Employees in British Columbia have very few options to resist going back into the work place now that the province has removed an order requiring at-home options.
Lia Moody, managing partner at employment law firm Samfiru Tumarkin, says employers determine where an employee works, and the shift in government policy opens the door for a return back to the workplace.
“Employees don’t have much in terms of rights in this situation. An employer has the sole right to determine where an employee will do their work,” Moody said in an interview.
“There is nothing in the law that requires employers to be sympathetic. But as a business perspective, I would encourage them to be kind and sympathetic.”
On Thursday, the province announced a COVID-19 health order was being amended “to support the transition of employees back into the workplace.”
There is no longer a health order in place requiring employers to provide virtual or at home work options for employees.

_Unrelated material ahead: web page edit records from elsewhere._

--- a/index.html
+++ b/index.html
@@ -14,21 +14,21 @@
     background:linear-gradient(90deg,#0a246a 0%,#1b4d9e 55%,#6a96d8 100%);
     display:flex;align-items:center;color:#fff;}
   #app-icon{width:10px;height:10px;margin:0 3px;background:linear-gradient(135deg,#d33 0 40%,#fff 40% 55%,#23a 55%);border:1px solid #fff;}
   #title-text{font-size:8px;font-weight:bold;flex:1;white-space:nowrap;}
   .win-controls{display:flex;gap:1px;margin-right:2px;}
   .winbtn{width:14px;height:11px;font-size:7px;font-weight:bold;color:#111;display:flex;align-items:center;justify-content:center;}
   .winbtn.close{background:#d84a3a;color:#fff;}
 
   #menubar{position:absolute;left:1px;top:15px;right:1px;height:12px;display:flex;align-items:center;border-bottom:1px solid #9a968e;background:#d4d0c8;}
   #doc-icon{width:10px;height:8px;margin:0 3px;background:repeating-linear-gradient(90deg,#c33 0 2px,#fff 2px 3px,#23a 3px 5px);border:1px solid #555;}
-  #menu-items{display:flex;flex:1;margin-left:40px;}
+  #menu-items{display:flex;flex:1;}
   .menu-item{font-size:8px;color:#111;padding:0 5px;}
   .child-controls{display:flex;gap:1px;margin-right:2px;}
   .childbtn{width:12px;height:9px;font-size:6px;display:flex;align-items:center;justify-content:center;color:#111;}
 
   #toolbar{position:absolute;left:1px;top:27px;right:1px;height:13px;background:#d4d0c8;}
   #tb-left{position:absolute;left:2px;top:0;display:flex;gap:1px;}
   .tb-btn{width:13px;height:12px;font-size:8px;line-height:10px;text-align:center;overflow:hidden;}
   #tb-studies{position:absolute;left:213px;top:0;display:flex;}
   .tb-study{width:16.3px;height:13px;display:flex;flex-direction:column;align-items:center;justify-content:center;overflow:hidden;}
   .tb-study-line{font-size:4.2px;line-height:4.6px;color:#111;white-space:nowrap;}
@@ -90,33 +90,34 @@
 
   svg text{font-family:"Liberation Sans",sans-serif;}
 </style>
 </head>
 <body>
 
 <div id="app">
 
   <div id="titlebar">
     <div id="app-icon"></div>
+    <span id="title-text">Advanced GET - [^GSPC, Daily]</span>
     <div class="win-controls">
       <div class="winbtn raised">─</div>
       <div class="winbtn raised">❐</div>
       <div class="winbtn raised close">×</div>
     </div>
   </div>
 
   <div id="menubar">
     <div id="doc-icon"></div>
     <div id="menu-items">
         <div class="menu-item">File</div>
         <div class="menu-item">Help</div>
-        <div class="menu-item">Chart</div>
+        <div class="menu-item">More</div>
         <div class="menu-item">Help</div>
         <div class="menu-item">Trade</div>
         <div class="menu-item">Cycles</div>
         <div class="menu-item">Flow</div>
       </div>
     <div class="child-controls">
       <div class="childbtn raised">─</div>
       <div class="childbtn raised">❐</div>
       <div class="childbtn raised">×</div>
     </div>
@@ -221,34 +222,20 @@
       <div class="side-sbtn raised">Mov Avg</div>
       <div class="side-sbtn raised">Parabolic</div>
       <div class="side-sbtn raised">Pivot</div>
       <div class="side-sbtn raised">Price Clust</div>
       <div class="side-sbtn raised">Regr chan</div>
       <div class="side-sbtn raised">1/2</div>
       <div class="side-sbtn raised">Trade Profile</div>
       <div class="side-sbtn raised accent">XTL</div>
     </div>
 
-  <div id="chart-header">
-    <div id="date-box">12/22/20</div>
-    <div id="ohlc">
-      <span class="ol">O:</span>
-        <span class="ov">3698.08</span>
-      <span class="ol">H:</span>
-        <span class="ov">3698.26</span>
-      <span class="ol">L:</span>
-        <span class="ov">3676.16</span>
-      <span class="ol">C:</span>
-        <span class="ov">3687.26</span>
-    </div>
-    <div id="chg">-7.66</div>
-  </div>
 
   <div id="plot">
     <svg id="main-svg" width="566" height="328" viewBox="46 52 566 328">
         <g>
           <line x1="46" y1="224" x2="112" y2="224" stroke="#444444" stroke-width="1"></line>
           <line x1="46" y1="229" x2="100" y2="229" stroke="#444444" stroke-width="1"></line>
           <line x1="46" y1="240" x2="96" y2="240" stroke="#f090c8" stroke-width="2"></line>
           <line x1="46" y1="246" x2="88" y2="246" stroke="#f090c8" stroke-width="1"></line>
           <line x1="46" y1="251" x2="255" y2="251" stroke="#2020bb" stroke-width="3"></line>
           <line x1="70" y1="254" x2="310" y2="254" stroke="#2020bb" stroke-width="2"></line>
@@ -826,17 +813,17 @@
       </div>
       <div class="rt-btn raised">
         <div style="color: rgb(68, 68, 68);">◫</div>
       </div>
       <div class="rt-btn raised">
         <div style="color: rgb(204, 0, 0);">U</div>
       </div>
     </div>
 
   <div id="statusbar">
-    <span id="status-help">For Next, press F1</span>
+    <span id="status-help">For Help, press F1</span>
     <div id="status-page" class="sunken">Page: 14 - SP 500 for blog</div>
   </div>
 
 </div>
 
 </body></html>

Most work places allowed workers to work from home during the pandemic.
Moody says employers have a duty to accommodate.
This means if an employee does not feel safe in the work environment they must be accommodated. It could also mean if a parent made childcare arrangements based on working from home, the employer must accommodate.
“If you have moved around your schedule to find child care and there is no other opportunity for you, your employer will be legally required to work with you on that,” Moody said.
In an interview on Focus BC, B.C. provincial health officer Dr. Bonnie Henry said employees will be protected by COVID-19 safety plans and, depending on the work space, a mandate for masking.
Beyond that there are no other health or legal obligations for employers, she said.
But Henry notes employers should be aware a transition to the work place could be challenging for many employees.
“As we open up in other parts of our lives, we need to look at how we do that in the work place,” Henry said.